Records from a collection:
Content starts

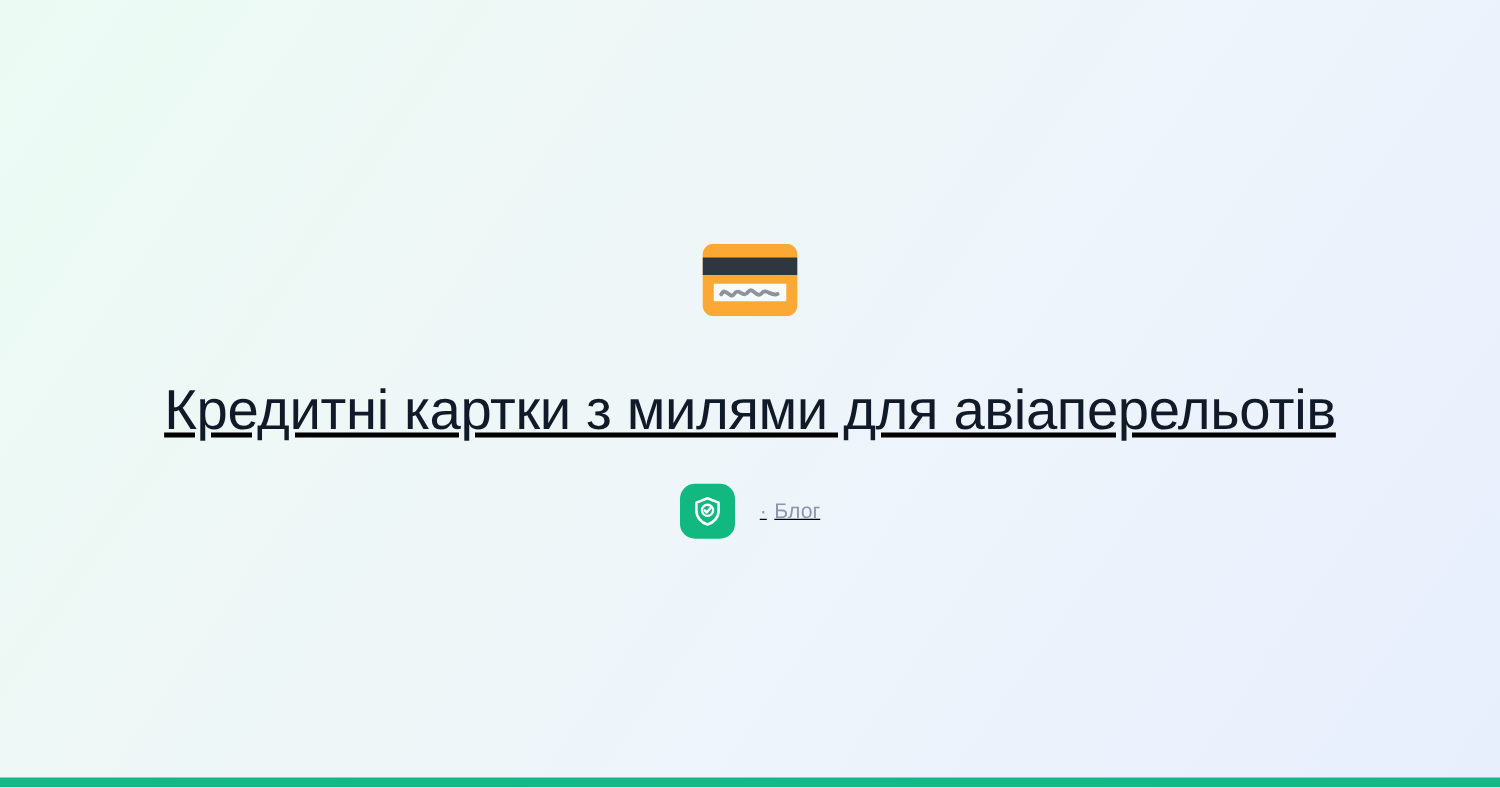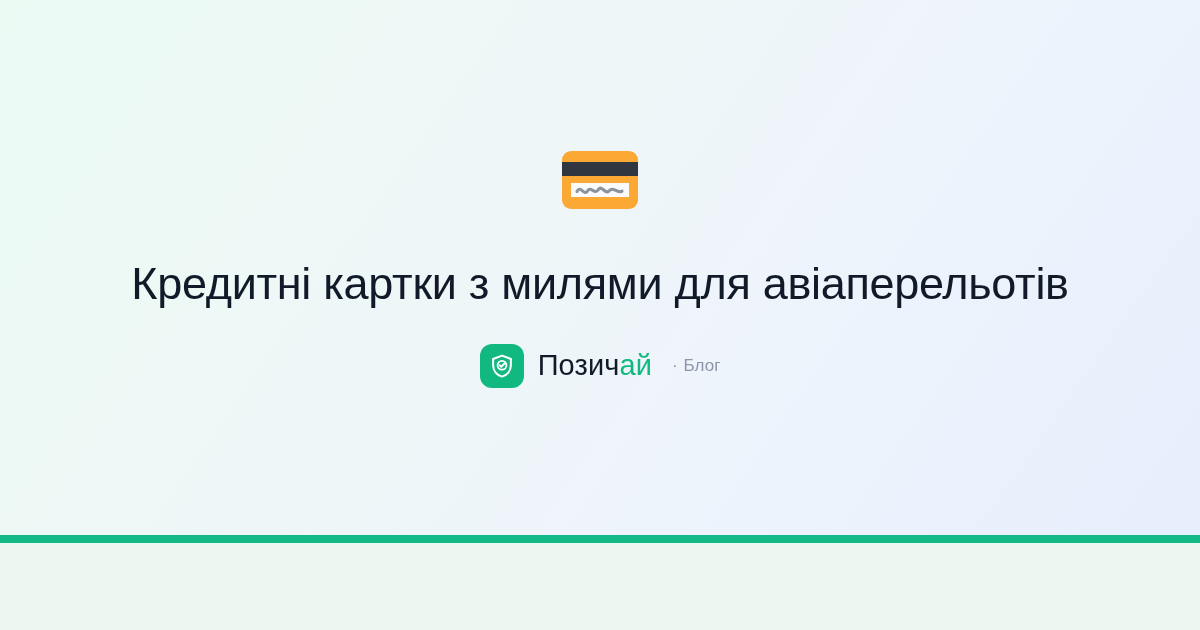--- a/index.html
+++ b/index.html
@@ -19,13 +19,14 @@
   .og-card {
     position:relative;
     width:1200px;
-    height:543px;
+    height:630px;
     background:linear-gradient(125deg,#ebfbf4 0%,#eef8f6 28%,#eef4fb 62%,#e7effd 100%);
     display:flex;
     flex-direction:column;
     align-items:flex-end;
     justify-content:center;
     overflow:hidden;
+    text-decoration:underline;
   }
 
   

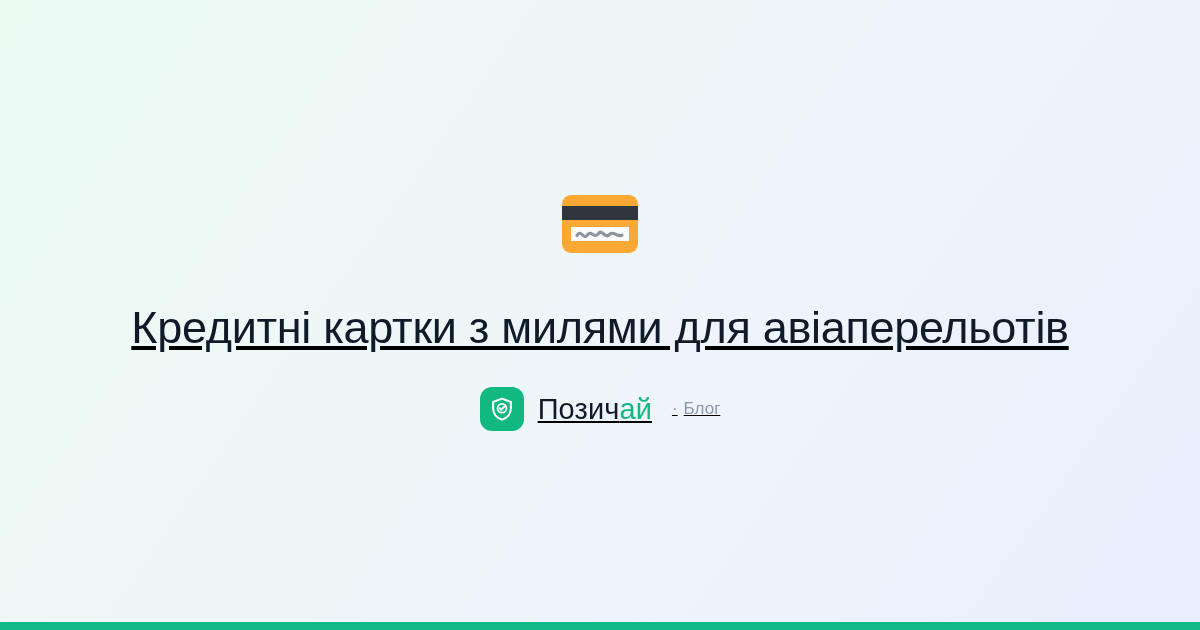--- a/index.html
+++ b/index.html
@@ -159,7 +159,6 @@
         </svg>
       </div>
 
-      <div class="brand-name"><span>Позич</span><span class="accent">ай</span></div>
 
       <div class="brand-section">
           <span class="dot-sep">·</span>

Content ends

WHAT TO PRODUCE -
Although the records contain pictures, the copy should hold only their text, reproduced exactly.

EXERCISE ANSWER -
--- a/index.html
+++ b/index.html
@@ -19,13 +19,14 @@
   .og-card {
     position:relative;
     width:1200px;
-    height:543px;
+    height:630px;
     background:linear-gradient(125deg,#ebfbf4 0%,#eef8f6 28%,#eef4fb 62%,#e7effd 100%);
     display:flex;
     flex-direction:column;
     align-items:flex-end;
     justify-content:center;
     overflow:hidden;
+    text-decoration:underline;
   }
 
   

--- a/index.html
+++ b/index.html
@@ -159,7 +159,6 @@
         </svg>
       </div>
 
-      <div class="brand-name"><span>Позич</span><span class="accent">ай</span></div>
 
       <div class="brand-section">
           <span class="dot-sep">·</span>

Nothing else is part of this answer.